> _TO DO_
Apart from the pictures, every entry below should be repeated exactly.

> _DATA SUPPLIED_
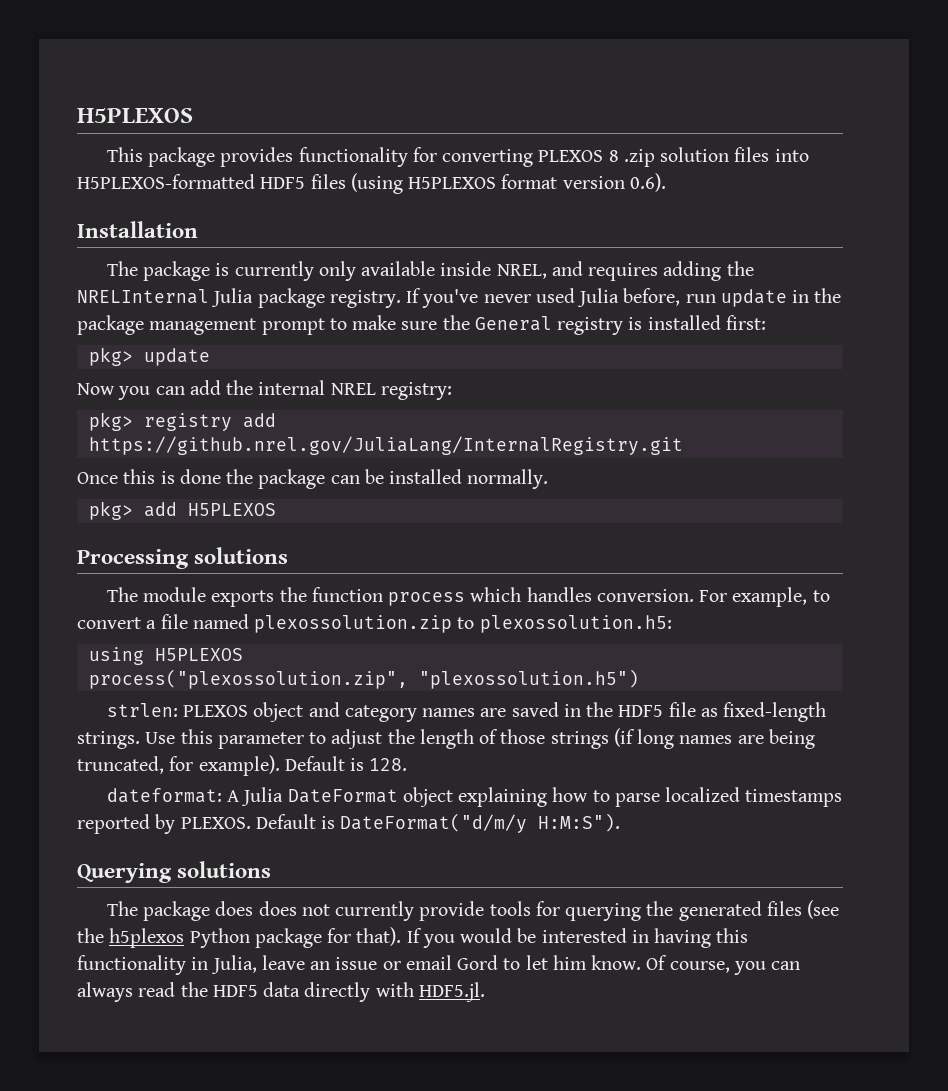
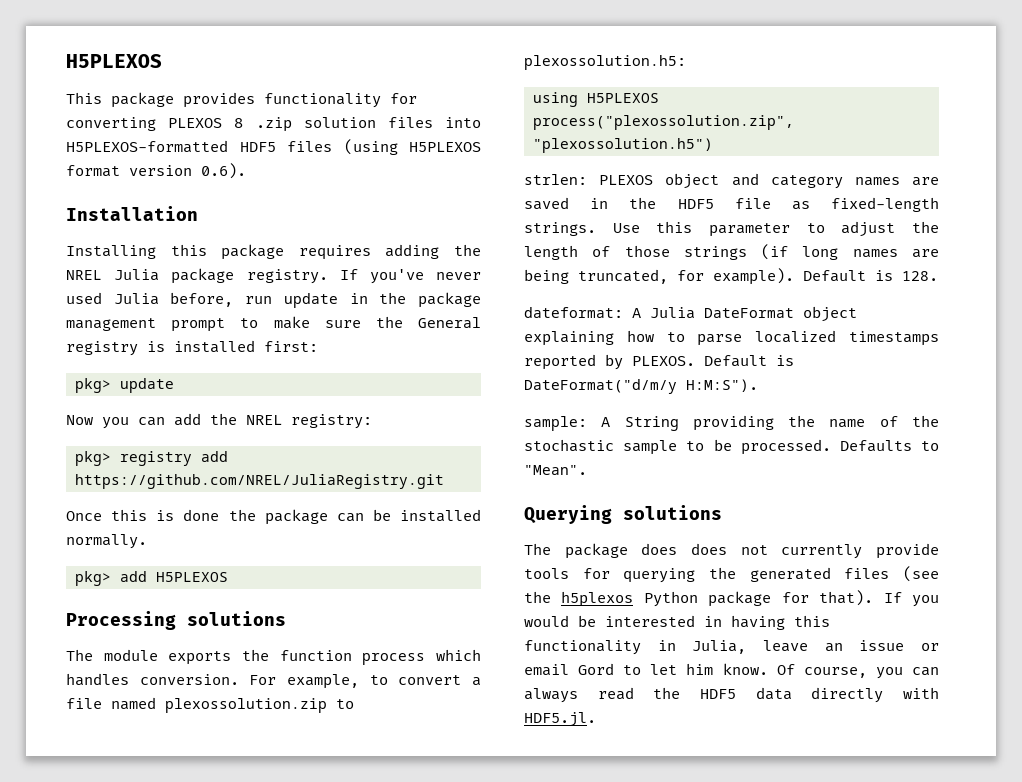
[106,261,583,281] The package is currently only available inside NREL, and -> [66,244,285,260] Installing this package
[77,289,209,304] NRELInternal -> [66,270,102,280] NREL
[258,380,326,395] internal -> (237, 419) none
[88,436,683,455] https://github.nrel.gov/JuliaLang/InternalRegistry.git -> [75,474,444,489] https://github.com/NREL/JuliaRegistry.git
(621, 822) none -> [524,415,939,431] [524,439,939,455] [524,465,587,475] // sample: A String providing the name of the stochastic sample to be processed. Defaults to "Mean".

> _TASK OUTPUT_
[106,261,583,281] The package is currently only available inside NREL, and -> [66,244,285,260] Installing this package
[77,289,209,304] NRELInternal -> [66,270,102,280] NREL
[258,380,326,395] internal -> (237, 419) none
[88,436,683,455] https://github.nrel.gov/JuliaLang/InternalRegistry.git -> [75,474,444,489] https://github.com/NREL/JuliaRegistry.git
(621, 822) none -> [524,415,939,431] [524,439,939,455] [524,465,587,475] // sample: A String providing the name of the stochastic sample to be processed. Defaults to "Mean".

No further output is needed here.